◆ Instructions for the task:
Each line of the data that includes "Zirconia" must be copied.

◆ Material provided:
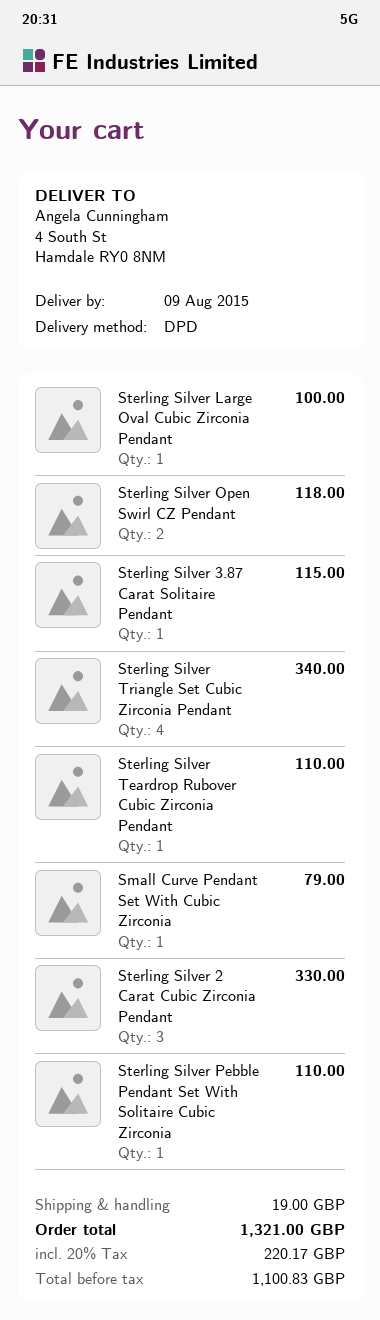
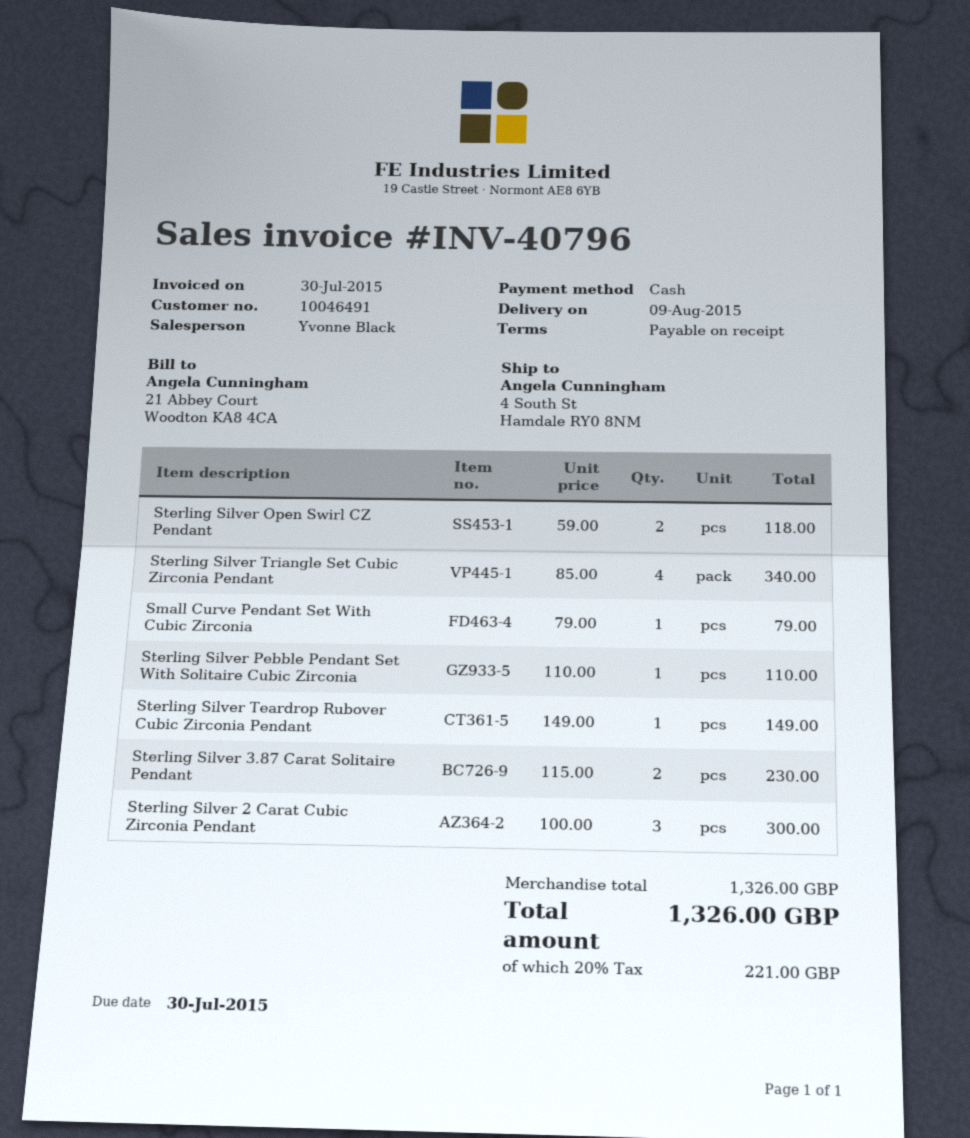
Sterling Silver Large Oval Cubic Zirconia Pendant: 1 for 100.00 -> none
Sterling Silver 3.87 Carat Solitaire Pendant: 1 for 115.00 -> 2 for 230.00
Sterling Silver Teardrop Rubover Cubic Zirconia Pendant: 1 for 110.00 -> 1 for 149.00
Sterling Silver 2 Carat Cubic Zirconia Pendant: 3 for 330.00 -> 3 for 300.00
shipping: 19.00 -> none
tax: 20% = 220.17 -> 20% = 221.00
total: 1321.00 -> 1326.00

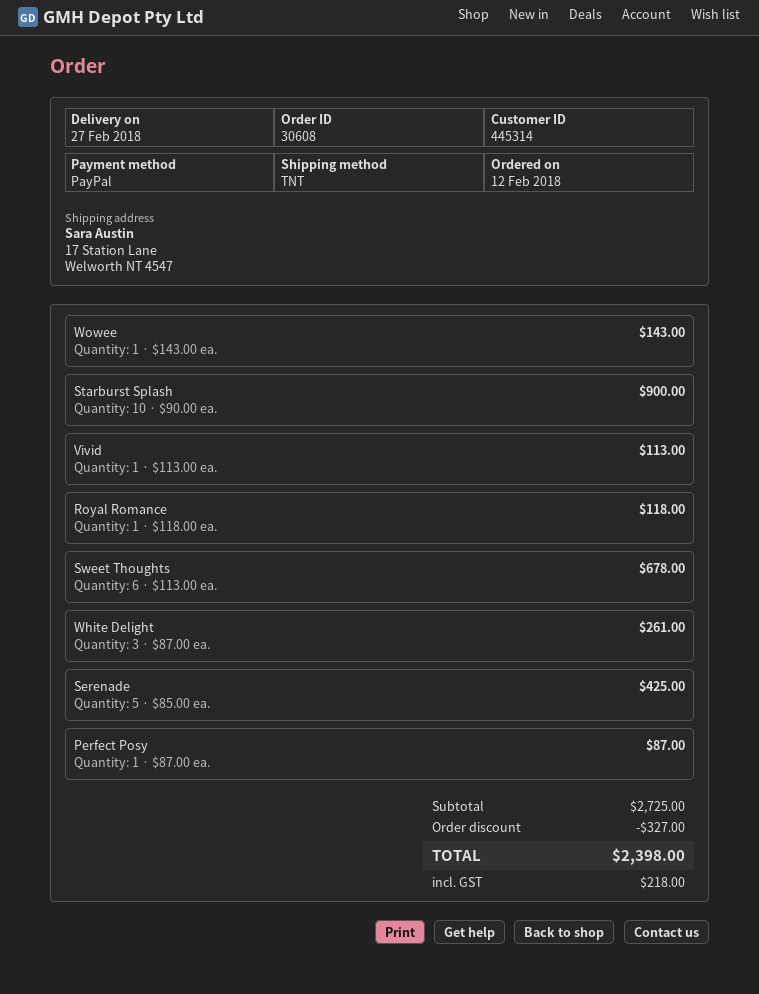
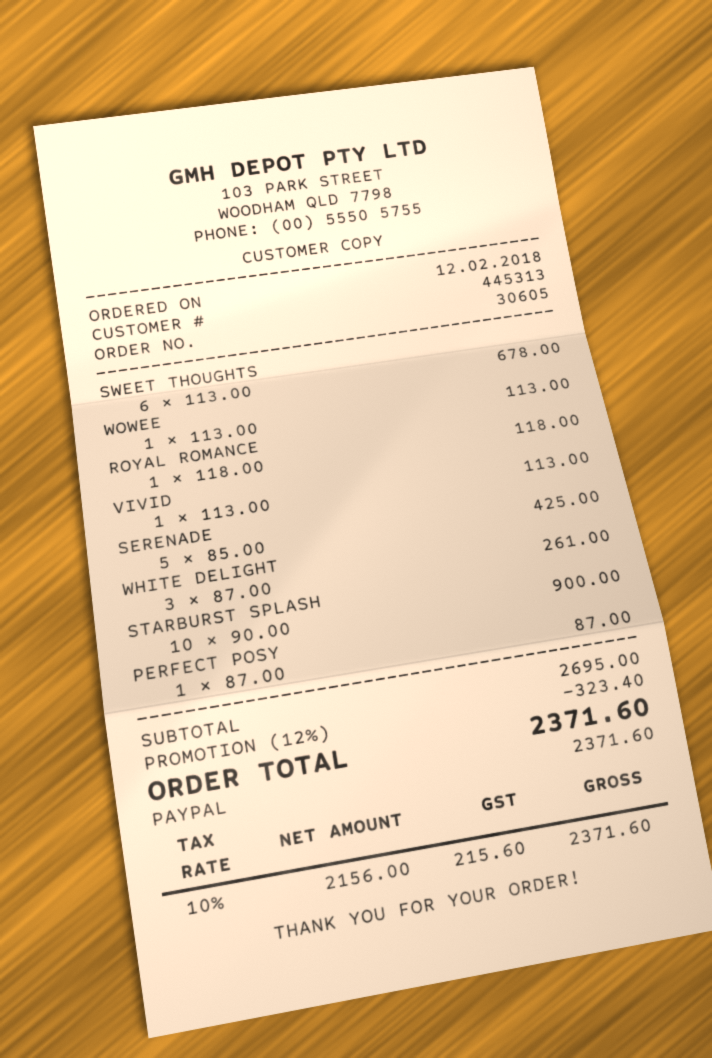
order number: 30608 -> 30605
customer number: 445314 -> 445313
Wowee: 1 x 143.00 = 143.00 -> 1 x 113.00 = 113.00
subtotal: 2725.00 -> 2695.00
discount: 327.00 -> 323.40
tax: 218.00 -> 215.60
total: 2398.00 -> 2371.60

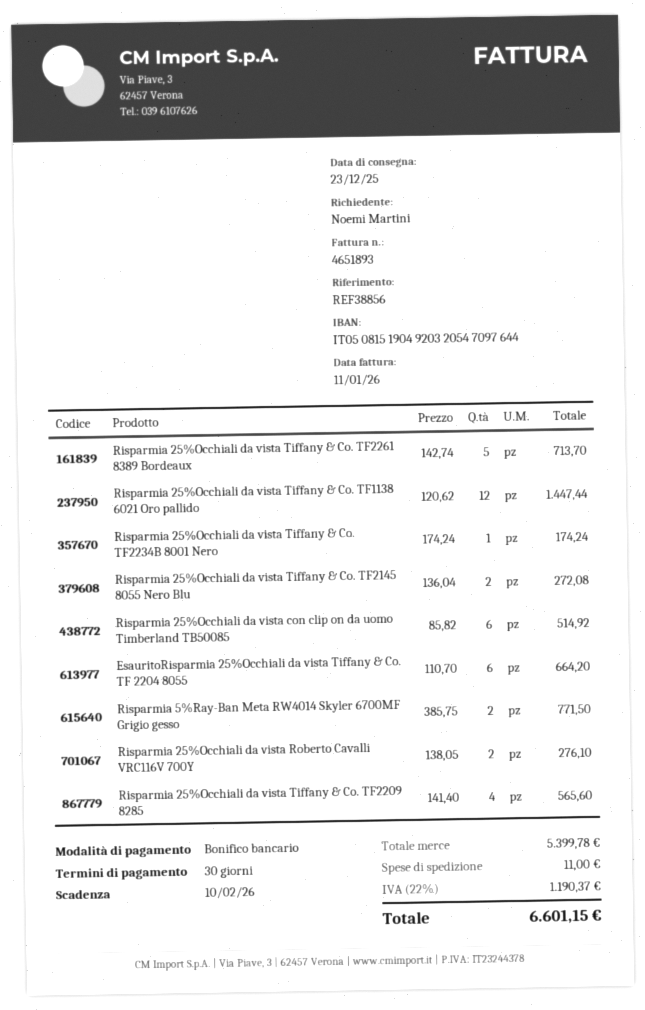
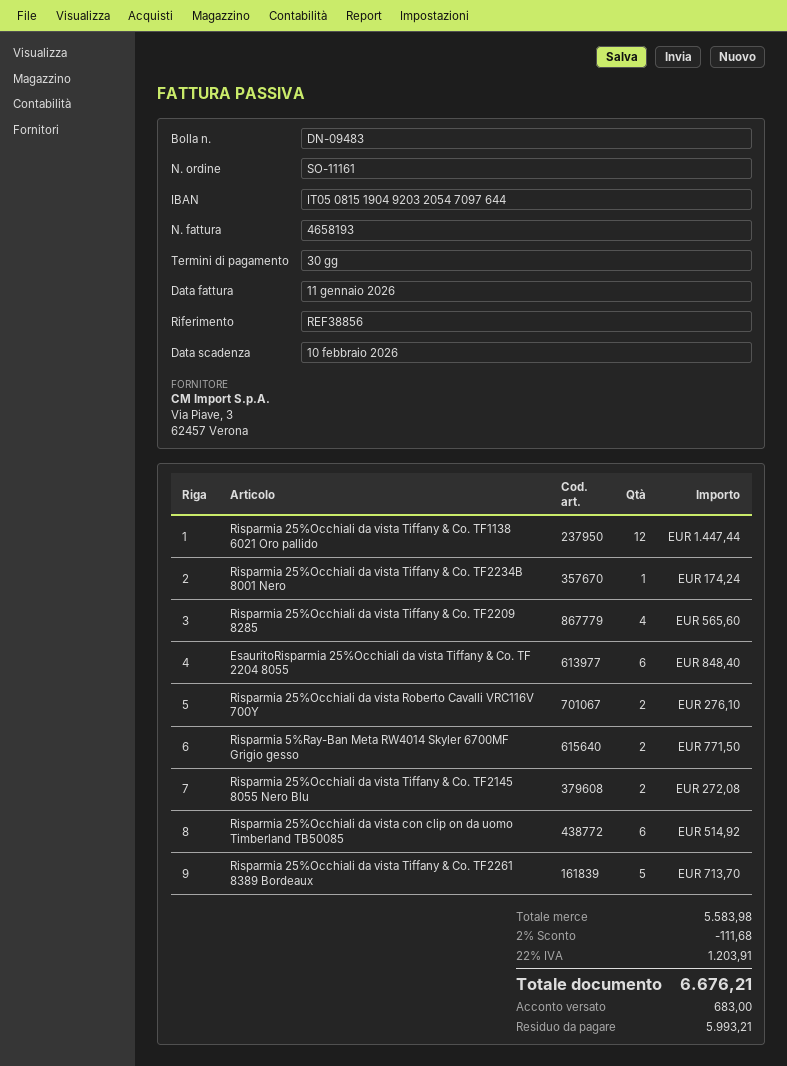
invoice number: 4651893 -> 4658193
EsauritoRisparmia 25%Occhiali da vista Tiffany & Co. TF 2204 8055: 6 for 664.20 -> 6 for 848.40
subtotal: 5399.78 -> 5583.98
discount: none -> 2% = 111.68
shipping: 11.00 -> none
tax: 22% = 1190.37 -> 22% = 1203.91
total: 6601.15 -> 6676.21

◆ Task solution:
Sterling Silver Large Oval Cubic Zirconia Pendant: 1 for 100.00 -> none
Sterling Silver Teardrop Rubover Cubic Zirconia Pendant: 1 for 110.00 -> 1 for 149.00
Sterling Silver 2 Carat Cubic Zirconia Pendant: 3 for 330.00 -> 3 for 300.00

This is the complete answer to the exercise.